**PROBLEM DESCRIPTION**.
Among these records, which lines include "frequency"? Copy them out.

**INFORMATION SHOWN**.
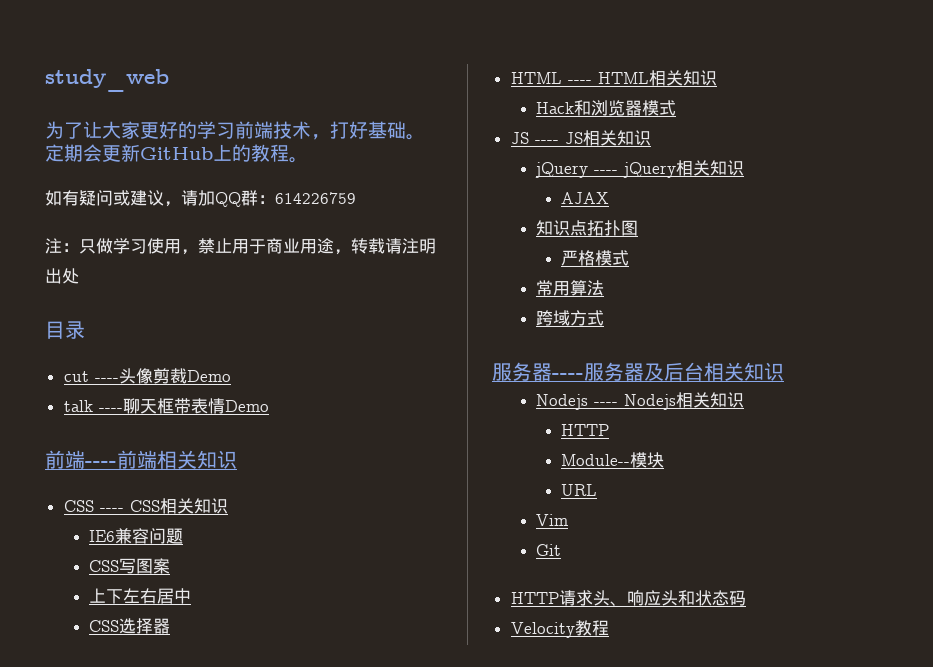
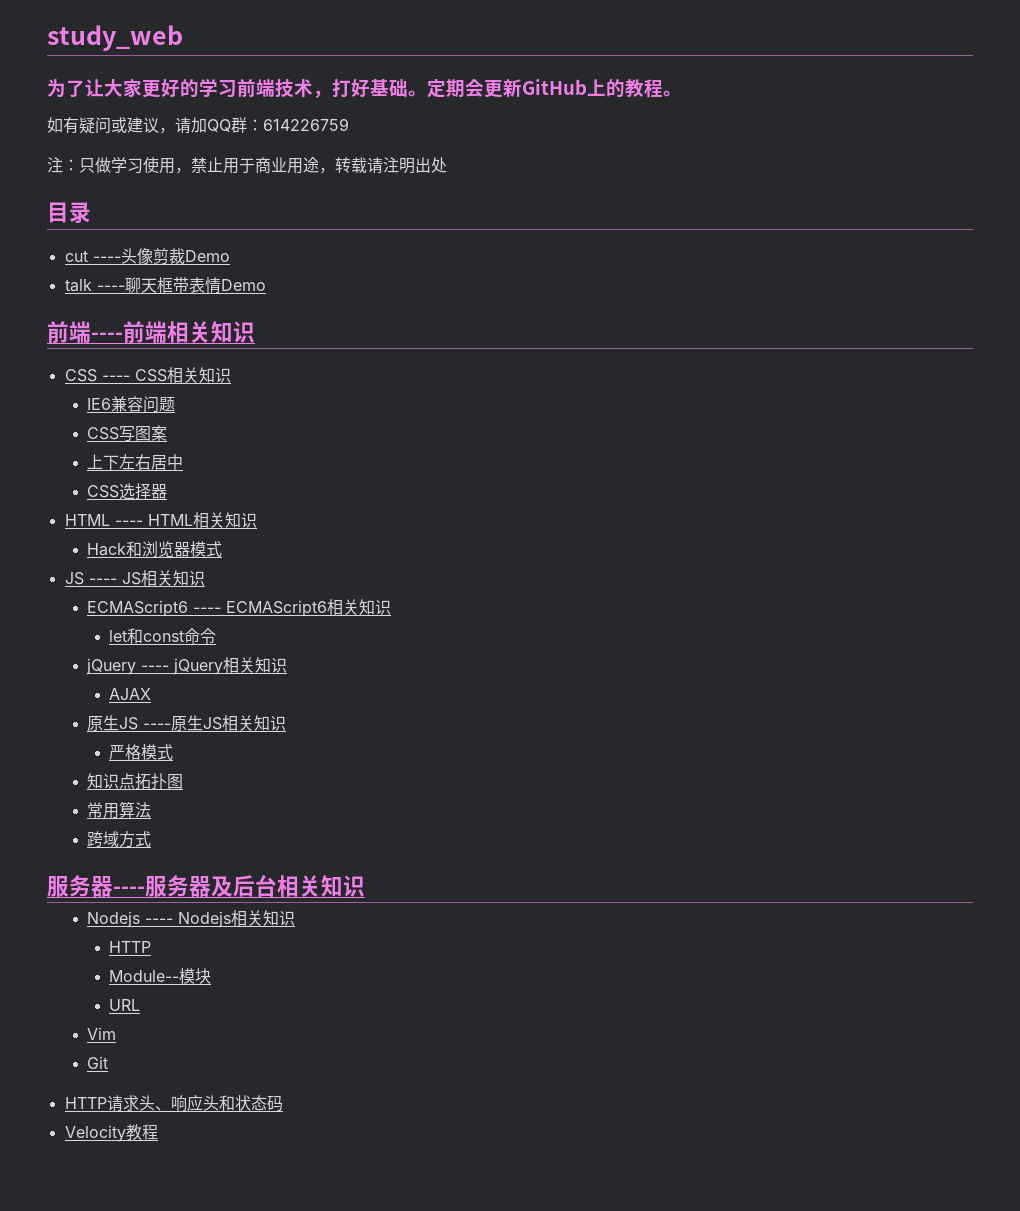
+ ECMAScript6 ---- ECMAScript6相关知识
+ let和const命令
+ 原生JS ----原生JS相关知识
+ 严格模式
- 严格模式

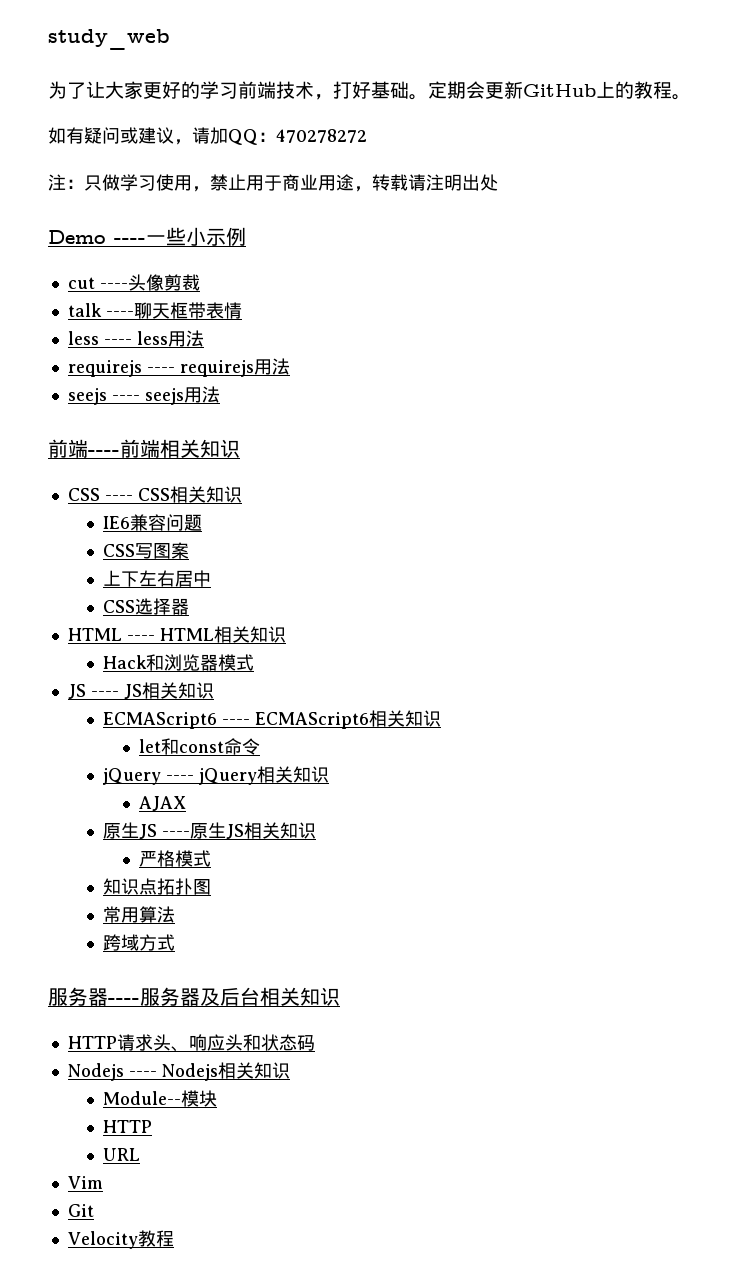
- 如有疑问或建议，请加QQ群：614226759
+ 如有疑问或建议，请加QQ：470278272
- 目录
+ Demo ----一些小示例
- cut ----头像剪裁Demo
+ cut ----头像剪裁
- talk ----聊天框带表情Demo
+ talk ----聊天框带表情
+ less ---- less用法
+ requirejs ---- requirejs用法
+ seejs ---- seejs用法
- Nodejs ---- Nodejs相关知识
- HTTP
- Module--模块
- URL
- Vim
- Git
+ Nodejs ---- Nodejs相关知识
+ Module--模块
+ HTTP
+ URL
+ Vim
+ Git

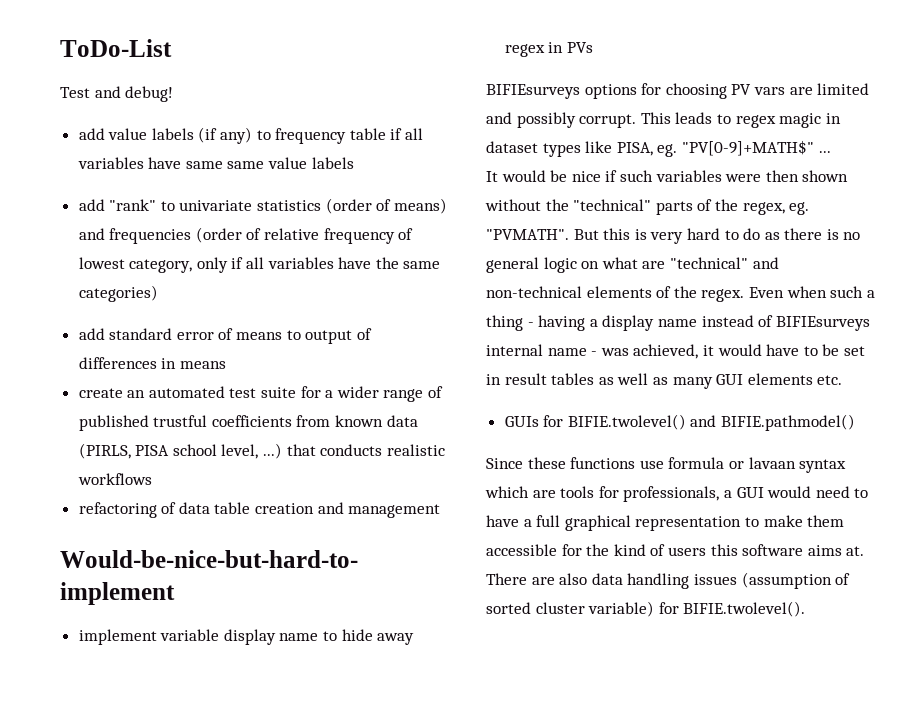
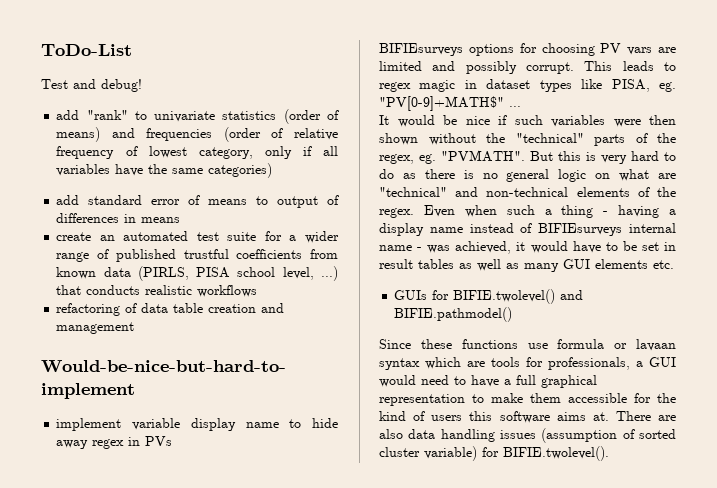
- add value labels (if any) to frequency table if all variables have same same value labels

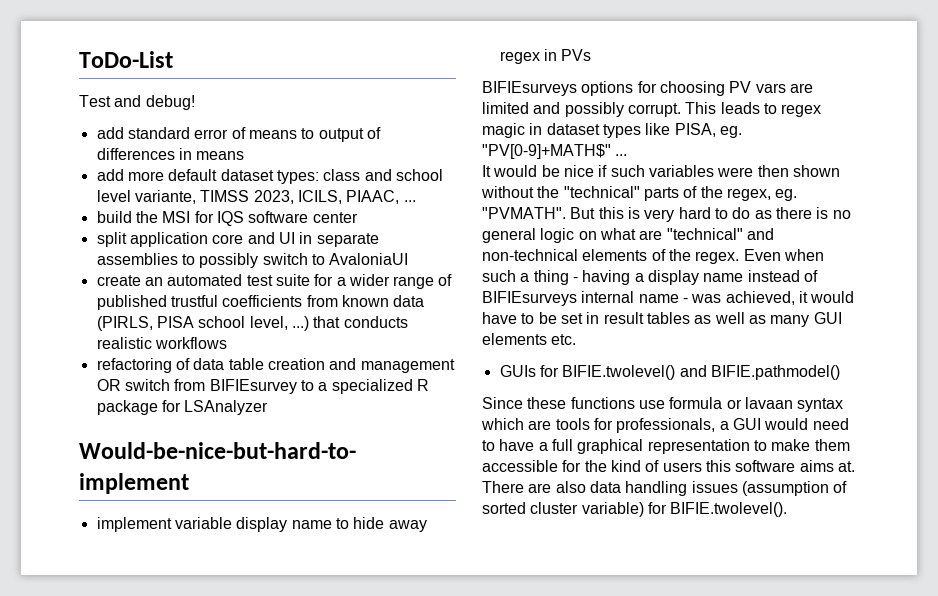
- add "rank" to univariate statistics (order of means) and frequencies (order of relative frequency of lowest category, only if all variables have the same categories)
+ add more default dataset types: class and school level variante, TIMSS 2023, ICILS, PIAAC, ...
+ build the MSI for IQS software center
+ split application core and UI in separate assemblies to possibly switch to AvaloniaUI
- refactoring of data table creation and management
+ refactoring of data table creation and management OR switch from BIFIEsurvey to a specialized R package for LSAnalyzer

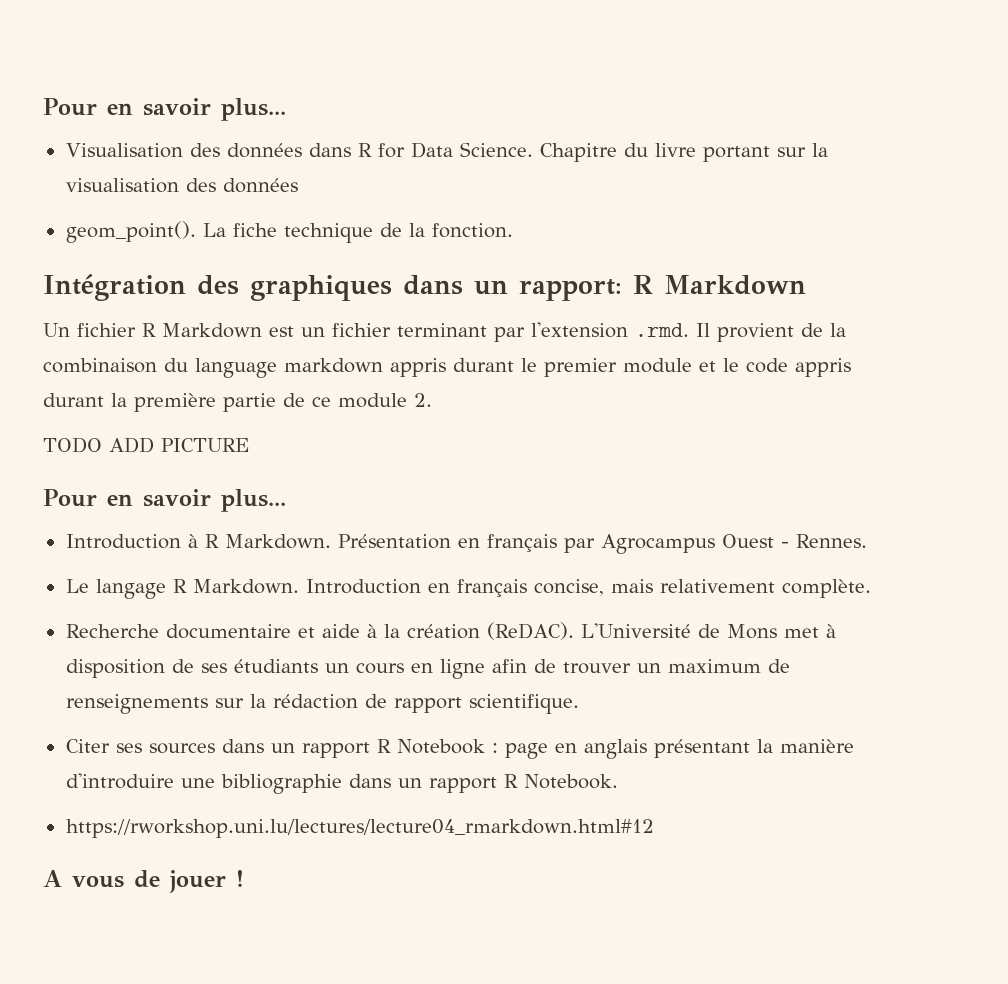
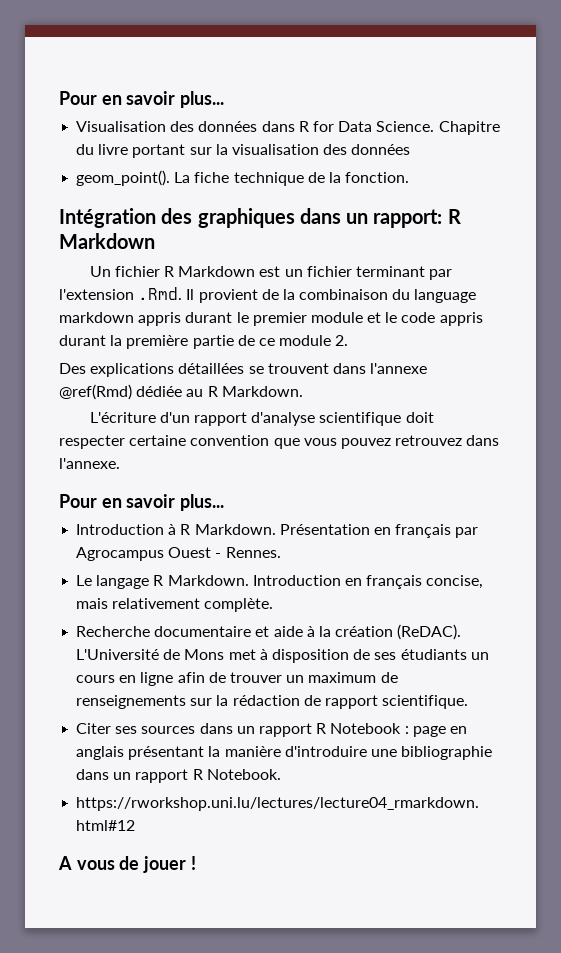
- Un fichier R Markdown est un fichier terminant par l'extension .rmd. Il provient de la combinaison du language markdown appris durant le premier module et le code appris durant la première partie de ce module 2.
+ Un fichier R Markdown est un fichier terminant par l'extension .Rmd. Il provient de la combinaison du language markdown appris durant le premier module et le code appris durant la première partie de ce module 2.
- TODO ADD PICTURE
+ Des explications détaillées se trouvent dans l'annexe @ref(Rmd) dédiée au R Markdown.
+ L'écriture d'un rapport d'analyse scientifique doit respecter certaine convention que vous pouvez retrouvez dans l'annexe.

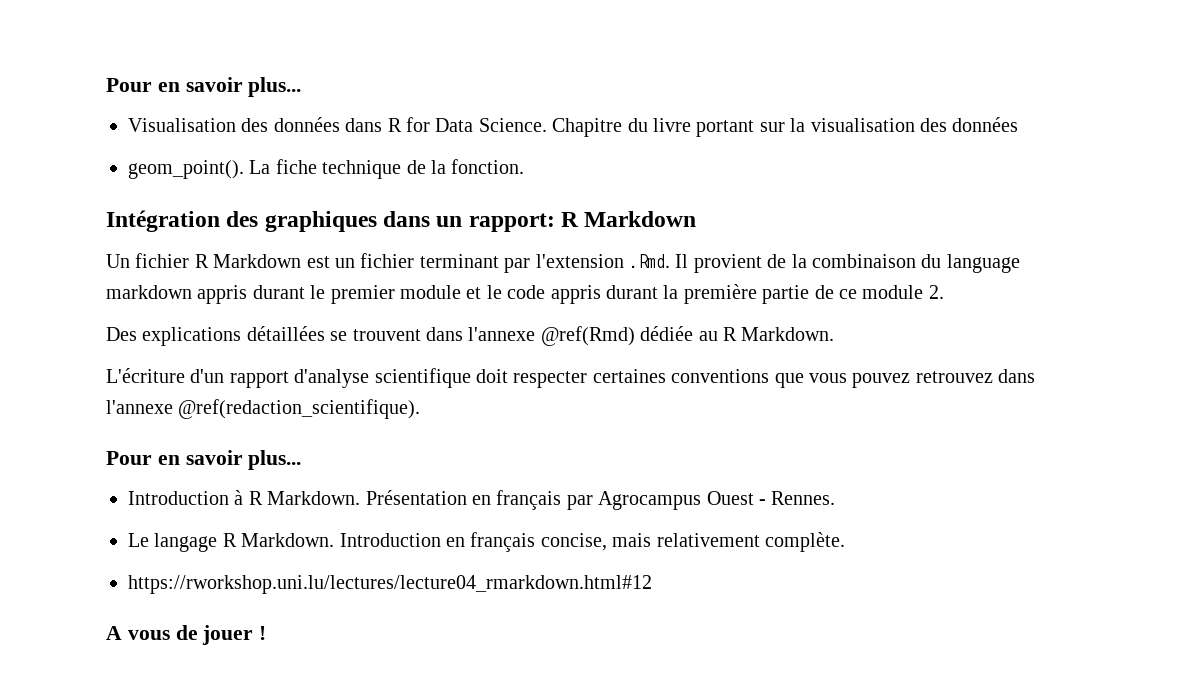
- L'écriture d'un rapport d'analyse scientifique doit respecter certaine convention que vous pouvez retrouvez dans l'annexe.
+ L'écriture d'un rapport d'analyse scientifique doit respecter certaines conventions que vous pouvez retrouvez dans l'annexe @ref(redaction_scientifique).
- Recherche documentaire et aide à la création (ReDAC). L'Université de Mons met à disposition de ses étudiants un cours en ligne afin de trouver un maximum de renseignements sur la rédaction de rapport scientifique.
- Citer ses sources dans un rapport R Notebook : page en anglais présentant la manière d'introduire une bibliographie dans un rapport R Notebook.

**REPLY TO THE EXERCISE**.
- add value labels (if any) to frequency table if all variables have same same value labels
- add "rank" to univariate statistics (order of means) and frequencies (order of relative frequency of lowest category, only if all variables have the same categories)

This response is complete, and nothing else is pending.